Your assignment: What you return should be the lines of the data containing "with", each in full.
Start of Recorded information
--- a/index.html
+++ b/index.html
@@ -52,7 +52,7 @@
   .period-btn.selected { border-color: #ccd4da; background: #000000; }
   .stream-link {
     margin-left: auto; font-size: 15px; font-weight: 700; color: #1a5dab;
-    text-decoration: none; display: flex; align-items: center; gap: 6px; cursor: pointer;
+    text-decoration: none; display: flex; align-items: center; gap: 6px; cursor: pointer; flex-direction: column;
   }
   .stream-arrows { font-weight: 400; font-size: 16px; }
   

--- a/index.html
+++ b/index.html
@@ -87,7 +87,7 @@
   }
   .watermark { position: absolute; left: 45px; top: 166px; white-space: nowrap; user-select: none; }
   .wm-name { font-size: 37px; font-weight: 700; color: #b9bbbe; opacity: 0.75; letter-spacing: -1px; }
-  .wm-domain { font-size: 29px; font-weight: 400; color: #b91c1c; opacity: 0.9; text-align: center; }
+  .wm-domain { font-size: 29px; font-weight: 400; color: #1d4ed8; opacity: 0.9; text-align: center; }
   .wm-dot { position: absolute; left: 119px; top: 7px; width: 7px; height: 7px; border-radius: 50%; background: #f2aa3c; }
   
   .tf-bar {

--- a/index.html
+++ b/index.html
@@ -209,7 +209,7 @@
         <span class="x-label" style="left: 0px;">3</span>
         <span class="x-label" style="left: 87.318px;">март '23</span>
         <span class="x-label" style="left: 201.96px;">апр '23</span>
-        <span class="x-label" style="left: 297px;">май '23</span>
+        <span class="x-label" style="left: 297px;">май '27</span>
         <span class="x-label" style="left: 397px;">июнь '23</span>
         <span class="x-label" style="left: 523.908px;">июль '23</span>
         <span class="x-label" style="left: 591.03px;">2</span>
End of Recorded information
Start of Recorded information
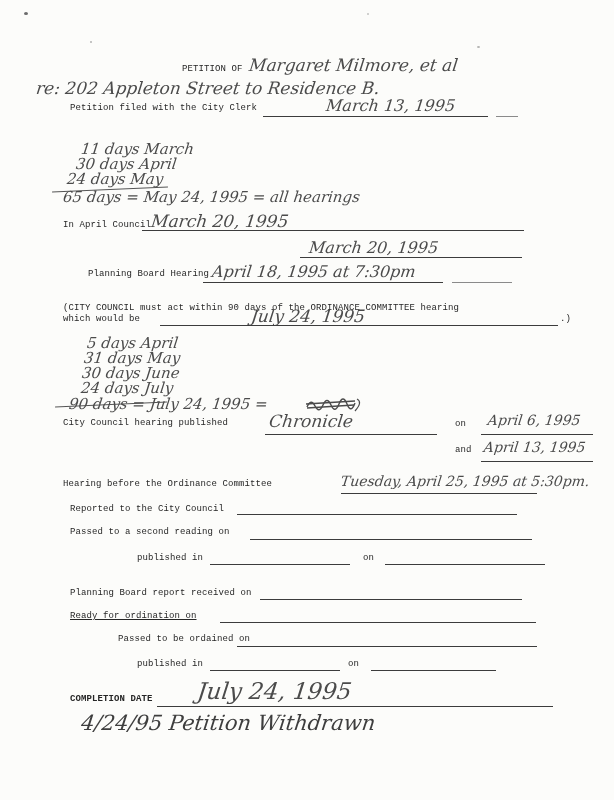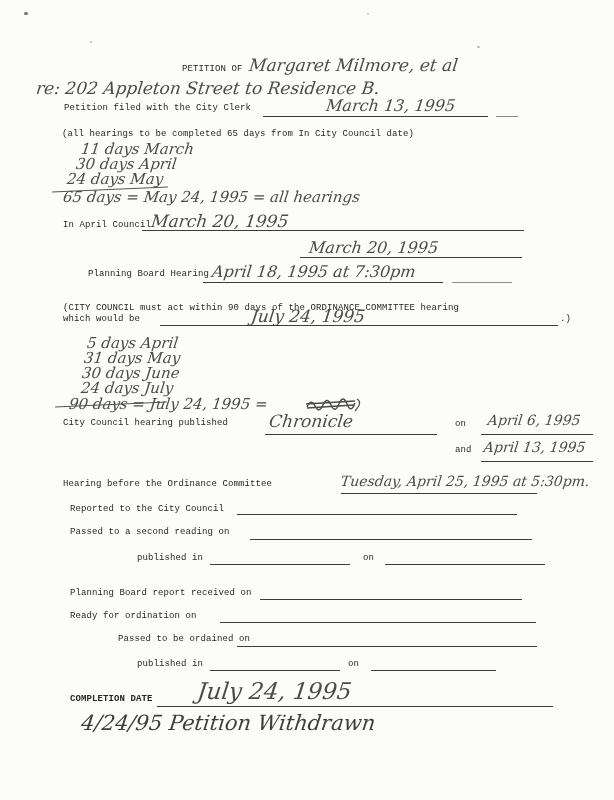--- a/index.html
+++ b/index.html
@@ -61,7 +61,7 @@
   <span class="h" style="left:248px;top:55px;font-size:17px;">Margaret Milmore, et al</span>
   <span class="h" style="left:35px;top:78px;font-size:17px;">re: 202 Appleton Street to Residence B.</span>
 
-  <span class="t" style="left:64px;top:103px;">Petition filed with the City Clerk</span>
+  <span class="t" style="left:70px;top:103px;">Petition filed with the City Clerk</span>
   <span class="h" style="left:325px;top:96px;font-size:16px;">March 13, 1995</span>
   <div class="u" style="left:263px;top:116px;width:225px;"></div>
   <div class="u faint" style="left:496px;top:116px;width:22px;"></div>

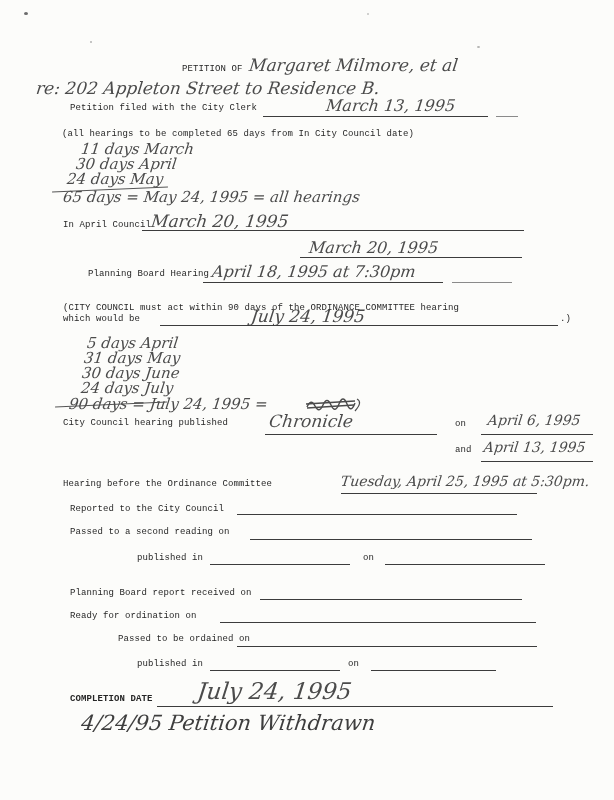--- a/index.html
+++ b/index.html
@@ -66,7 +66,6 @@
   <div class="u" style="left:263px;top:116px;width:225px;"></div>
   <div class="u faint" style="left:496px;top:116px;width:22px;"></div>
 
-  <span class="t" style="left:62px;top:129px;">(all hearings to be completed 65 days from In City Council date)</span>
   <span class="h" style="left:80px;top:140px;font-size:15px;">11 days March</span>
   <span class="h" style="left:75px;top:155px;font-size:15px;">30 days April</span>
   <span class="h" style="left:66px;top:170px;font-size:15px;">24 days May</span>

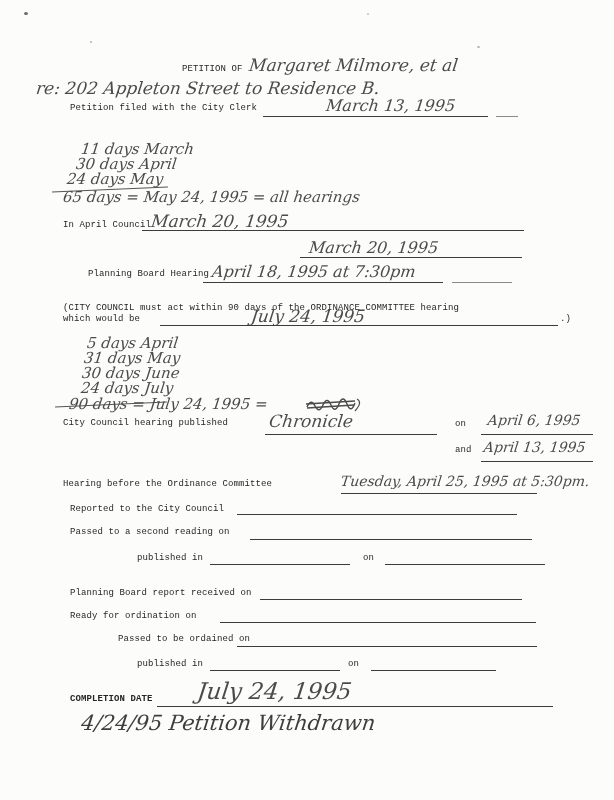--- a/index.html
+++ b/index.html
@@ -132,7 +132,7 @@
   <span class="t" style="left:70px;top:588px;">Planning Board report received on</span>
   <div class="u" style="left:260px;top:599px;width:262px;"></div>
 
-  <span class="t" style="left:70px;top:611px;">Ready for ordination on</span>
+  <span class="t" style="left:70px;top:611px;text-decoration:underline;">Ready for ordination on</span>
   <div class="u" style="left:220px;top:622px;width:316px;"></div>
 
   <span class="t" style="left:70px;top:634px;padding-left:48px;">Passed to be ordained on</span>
End of Recorded information
Task solution:
-  <span class="t" style="left:64px;top:103px;">Petition filed with the City Clerk</span>
+  <span class="t" style="left:70px;top:103px;">Petition filed with the City Clerk</span>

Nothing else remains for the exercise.